L’adozione del travel ban causò un’ondata emotiva di proteste e indignazione non dissimile da quella scatenata in Italia (seppur su una scala molto più piccola) dalle decisioni di Salvini sull’Aquarius. Il punto è che l’obiettivo di Bannon, secondo l’autore di Fire and Fury, era proprio questo: tracciare una linea netta di demarcazione tra l’America di Trump e quella dei “liberals”, tra la Casa Bianca di Trump e quella delle amministrazioni precedenti.
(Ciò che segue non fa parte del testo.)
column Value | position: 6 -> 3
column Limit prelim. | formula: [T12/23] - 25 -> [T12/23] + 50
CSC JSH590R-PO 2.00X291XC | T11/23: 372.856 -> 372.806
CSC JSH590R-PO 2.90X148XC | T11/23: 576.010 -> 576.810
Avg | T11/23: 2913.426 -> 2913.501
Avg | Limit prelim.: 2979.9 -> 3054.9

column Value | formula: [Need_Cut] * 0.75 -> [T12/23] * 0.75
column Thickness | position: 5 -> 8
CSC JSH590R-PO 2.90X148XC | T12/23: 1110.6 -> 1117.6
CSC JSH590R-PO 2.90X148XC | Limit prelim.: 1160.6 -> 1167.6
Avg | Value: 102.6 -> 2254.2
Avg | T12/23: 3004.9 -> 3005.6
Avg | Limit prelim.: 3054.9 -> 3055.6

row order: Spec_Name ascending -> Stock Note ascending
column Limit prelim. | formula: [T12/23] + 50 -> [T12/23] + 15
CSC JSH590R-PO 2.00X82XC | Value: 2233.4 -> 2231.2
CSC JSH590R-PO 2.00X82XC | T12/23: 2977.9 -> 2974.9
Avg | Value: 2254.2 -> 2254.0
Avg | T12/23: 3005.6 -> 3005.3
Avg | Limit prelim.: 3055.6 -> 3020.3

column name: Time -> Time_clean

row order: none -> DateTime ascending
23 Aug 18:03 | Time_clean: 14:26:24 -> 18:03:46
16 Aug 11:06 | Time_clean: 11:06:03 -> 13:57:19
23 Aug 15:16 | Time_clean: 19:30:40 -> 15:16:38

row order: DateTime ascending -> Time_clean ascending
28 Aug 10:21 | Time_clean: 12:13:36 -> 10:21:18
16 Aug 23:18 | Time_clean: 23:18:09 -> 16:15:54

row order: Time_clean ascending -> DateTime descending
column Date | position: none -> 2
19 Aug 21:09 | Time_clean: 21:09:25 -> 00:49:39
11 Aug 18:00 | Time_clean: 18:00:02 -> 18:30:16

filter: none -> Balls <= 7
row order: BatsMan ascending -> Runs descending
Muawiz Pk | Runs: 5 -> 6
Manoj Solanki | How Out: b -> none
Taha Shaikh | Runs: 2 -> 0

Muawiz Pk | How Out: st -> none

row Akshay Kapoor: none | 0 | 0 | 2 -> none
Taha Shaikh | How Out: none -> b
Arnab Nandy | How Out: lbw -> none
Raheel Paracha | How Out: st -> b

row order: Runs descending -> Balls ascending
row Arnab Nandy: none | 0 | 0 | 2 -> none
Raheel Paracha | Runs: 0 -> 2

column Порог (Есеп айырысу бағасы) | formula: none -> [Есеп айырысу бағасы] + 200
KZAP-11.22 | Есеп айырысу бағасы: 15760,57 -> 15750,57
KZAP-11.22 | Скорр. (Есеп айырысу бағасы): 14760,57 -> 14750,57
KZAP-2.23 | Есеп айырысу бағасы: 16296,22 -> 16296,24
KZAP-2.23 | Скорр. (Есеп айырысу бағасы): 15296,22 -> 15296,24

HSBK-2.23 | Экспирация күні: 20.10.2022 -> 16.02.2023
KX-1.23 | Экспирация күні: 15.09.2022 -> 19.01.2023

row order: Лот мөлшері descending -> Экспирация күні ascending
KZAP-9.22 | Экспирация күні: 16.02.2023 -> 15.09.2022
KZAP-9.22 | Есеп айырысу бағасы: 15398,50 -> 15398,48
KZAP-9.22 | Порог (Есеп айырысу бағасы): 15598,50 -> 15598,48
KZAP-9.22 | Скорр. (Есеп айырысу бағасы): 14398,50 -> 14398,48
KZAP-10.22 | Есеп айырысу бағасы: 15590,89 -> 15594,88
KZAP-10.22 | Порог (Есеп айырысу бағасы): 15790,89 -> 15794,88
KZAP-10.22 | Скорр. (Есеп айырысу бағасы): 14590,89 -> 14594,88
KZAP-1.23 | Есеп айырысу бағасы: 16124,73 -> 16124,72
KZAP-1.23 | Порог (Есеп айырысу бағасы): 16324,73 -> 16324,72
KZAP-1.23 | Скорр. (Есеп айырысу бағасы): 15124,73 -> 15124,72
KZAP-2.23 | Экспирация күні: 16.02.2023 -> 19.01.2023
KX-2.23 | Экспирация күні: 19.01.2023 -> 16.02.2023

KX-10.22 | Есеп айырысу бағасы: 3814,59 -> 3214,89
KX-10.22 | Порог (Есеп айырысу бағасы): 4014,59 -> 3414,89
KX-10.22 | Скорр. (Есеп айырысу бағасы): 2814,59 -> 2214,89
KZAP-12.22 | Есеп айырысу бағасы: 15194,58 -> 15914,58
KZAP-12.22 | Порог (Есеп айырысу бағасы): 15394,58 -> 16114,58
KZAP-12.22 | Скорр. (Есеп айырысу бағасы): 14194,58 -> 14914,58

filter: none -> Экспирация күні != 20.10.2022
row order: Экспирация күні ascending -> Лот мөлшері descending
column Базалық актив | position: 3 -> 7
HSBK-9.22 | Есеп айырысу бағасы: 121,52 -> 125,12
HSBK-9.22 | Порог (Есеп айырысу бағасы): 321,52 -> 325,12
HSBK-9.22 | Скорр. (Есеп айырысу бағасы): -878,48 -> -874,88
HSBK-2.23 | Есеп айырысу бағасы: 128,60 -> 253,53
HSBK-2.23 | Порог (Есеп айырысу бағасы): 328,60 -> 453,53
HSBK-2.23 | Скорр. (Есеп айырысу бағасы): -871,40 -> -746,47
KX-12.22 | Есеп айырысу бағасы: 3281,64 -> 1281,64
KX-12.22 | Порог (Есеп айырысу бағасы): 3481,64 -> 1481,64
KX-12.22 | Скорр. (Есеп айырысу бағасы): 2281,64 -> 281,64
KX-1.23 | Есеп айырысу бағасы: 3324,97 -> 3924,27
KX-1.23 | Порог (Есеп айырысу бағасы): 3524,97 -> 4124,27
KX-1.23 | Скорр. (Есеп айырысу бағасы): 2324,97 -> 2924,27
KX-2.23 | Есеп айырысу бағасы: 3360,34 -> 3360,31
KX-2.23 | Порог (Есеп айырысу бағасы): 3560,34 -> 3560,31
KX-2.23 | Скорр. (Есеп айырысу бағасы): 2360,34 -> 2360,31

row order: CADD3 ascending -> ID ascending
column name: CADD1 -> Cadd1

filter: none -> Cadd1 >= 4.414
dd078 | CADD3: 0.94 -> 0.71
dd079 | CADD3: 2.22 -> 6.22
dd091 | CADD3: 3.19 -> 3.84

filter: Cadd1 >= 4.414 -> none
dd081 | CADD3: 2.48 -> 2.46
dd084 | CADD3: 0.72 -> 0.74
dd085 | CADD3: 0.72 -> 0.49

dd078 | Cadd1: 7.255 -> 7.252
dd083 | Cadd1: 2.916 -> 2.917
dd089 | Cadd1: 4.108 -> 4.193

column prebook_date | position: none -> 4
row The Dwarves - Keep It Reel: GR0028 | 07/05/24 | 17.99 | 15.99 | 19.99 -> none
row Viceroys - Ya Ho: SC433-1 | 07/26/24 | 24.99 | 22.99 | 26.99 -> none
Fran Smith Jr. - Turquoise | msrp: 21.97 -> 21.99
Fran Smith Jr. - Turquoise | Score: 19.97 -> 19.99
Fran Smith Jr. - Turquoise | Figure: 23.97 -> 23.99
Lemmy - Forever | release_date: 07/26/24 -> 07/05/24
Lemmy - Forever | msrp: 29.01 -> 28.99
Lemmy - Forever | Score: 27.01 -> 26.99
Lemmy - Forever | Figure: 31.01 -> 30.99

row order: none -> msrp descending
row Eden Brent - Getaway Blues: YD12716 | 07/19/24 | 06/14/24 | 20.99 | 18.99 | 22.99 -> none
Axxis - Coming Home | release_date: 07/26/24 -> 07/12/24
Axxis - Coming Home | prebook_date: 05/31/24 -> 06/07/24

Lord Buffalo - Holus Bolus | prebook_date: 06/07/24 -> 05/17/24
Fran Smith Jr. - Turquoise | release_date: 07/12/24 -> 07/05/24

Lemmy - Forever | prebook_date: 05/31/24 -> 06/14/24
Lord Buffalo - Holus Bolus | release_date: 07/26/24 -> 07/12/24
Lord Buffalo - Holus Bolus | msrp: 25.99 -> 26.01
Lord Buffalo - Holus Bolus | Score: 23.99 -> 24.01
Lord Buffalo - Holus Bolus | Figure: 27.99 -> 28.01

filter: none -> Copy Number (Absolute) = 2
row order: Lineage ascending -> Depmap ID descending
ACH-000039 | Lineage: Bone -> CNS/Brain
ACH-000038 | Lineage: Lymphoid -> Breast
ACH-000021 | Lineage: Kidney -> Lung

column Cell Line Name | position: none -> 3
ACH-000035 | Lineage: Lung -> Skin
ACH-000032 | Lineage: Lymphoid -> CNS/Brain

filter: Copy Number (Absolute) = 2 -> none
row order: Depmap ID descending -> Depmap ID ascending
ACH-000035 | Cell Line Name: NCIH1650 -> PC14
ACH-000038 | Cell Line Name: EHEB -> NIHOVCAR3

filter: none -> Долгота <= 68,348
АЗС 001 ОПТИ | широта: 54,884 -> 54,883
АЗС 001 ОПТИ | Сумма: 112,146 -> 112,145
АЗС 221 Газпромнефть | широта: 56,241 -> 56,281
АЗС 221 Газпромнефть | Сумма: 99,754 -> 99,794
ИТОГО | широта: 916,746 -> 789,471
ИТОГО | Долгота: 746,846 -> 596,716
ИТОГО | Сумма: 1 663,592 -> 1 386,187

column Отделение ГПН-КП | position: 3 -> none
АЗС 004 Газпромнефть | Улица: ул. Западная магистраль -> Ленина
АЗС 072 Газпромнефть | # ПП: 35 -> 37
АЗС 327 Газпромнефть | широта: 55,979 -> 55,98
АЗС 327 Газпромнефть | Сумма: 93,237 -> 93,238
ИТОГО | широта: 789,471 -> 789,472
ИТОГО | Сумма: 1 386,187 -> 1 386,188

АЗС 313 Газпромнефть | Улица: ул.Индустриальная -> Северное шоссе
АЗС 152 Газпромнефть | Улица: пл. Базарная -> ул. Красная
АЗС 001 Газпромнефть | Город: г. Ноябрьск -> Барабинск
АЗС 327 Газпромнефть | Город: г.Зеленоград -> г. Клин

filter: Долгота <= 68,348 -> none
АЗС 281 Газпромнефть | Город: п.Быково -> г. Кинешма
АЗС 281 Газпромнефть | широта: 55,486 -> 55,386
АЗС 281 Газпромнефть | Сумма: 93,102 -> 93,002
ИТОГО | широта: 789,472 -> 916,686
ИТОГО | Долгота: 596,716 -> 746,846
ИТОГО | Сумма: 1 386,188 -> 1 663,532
E poi far impazzire i democratici, esporne l’ipocrisia, trascinarli a sinistra estremizzandone le posizioni.

Forte dell’esperienza a Breitbart, Bannon poteva prevedere l’indignazione che il travel ban avrebbe scatenato ed era ben felice di utilizzarla per far rimanere Trump al centro della scena e investire nello sviluppo di una fantomatica frattura “pro-contro immigrazione” nella società americana.

A mio parere, mutatis mutandis, gli obiettivi di Salvini possono essere considerati simili a quelli di Trump e Bannon. E simili sono anche le sfide che deve affrontare l’opposizione alla linea salviniana: evitare di essere schiacciata su caricaturali posizioni “no-border”; affrontare le accuse di ipocrisia facendo anche, ove opportuno, un po’ di auto-critica; mantenere saldi i propri valori di riferimento cercando di coniugare idealismo e realismo; non cedere né all’isteria manichea né all’indifferenza complice.

E poi – ma questo è ancora più difficile – provare a riappropriarsi della capacità di dettare l’agenda, spostando la conversazione su temi come il lavoro, la lotta alla povertà, lo sviluppo sostenibile. Perché un Paese in cui si dibatte ossessivamente di immigrazione, con argomentazioni quasi solo emotive e pochissima attenzione all’analisi fattuale, è un Paese condannato a valutare male i propri interessi e rassegnato a spostare l’asse del proprio discorso pubblico, quasi per inerzia, sempre più a destra.